Cette fixation sur le rapport de la Russie avec l’Orient est typique des eurasianistes. Bien qu’ils soient impérialistes, ils ne sont pas des nationalistes traditionnels. En fait, la plupart des eurasianistes essaient de se distinguer des nationalistes russes en prônant des alliances avec les voisins asiatiques de la Russie et particulièrement avec ceux de religion musulmane. Comme l’écrit Prokhanov : « L’idée eurasienne est une idée d’intégration. Le nationalisme russe est l’opposé de l’eurasianisme. Les deux idéologies sont totalement incompatibles. Une conception purement ethnique russe ne prend pas en compte le Tatarstan ou le Caucase ».
Parler de l’Orient nous ramène inévitablement à Primakov, l’arabisant distingué et le spécialiste de l’Asie, devenu premier ministre. L’orientalisme – la spécialité de Primakov – est une science occidentale et son introduction en Russie a depuis le XIX° siècle, aidé à convaincre de nombreux Russes de leur occidentalité fondamentale. Mais l’orientalisme tel qu’on le pratique en Russie, a toujours trahi une relation ambivalente envers son sujet et une inhérente tension avec l’Occident. Beaucoup d’initiatives politiques de Primakov font ressortir cette ambiguïté et relèvent d’un projet eurasianiste. Depuis le début des années 1990, Primakov a été la force agissante en faveur de l’intensification des relations de la Russie avec les Etats parias du Moyen-Orient, particulièrement l’Iran et l’Irak. Quand on lit The Geography of Victory de Zyuganov on a parfois l’impression de lire le livre de Primakov de 1983, The East after the Collapse of the Colonial System. Dans celui-ci Primakov décrivait comment l’Occident impérialiste tente de contrôler l’Orient post-colonial grâce aux « indépendances assymétriques » et affirmait le rôle historique de l’Union Soviétique comme le défenseur de l’Orient.

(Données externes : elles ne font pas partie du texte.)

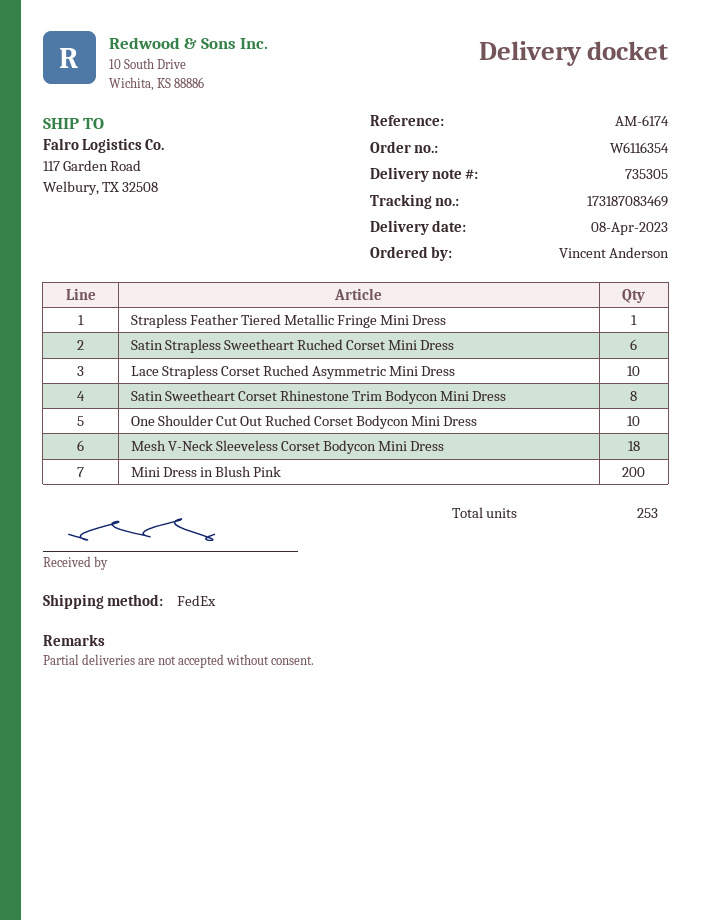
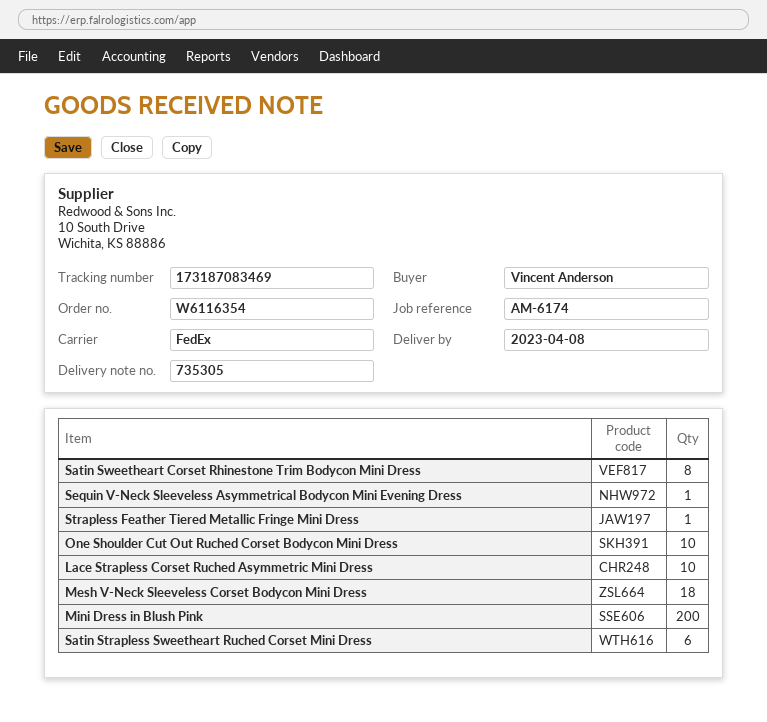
Sequin V-Neck Sleeveless Asymmetrical Bodycon Mini Evening Dress: none -> 1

« Aujourd’hui, l’eurasianisme arrive sans faire de bruit » explique Douguine. « La politique de Primakov est une politique eurasianiste. C’est une politique économique de gauche à l’intérieur, une aide au Etats arabes et aux amis traditionnels comme la Serbie à l’extérieur, une orientation vers l’Est. C’est l’eurasianisme, la politique de l’heartland ».
C’est une politique de troisième voie et elle peut bien représenter l’avenir de la politique étrangère russe.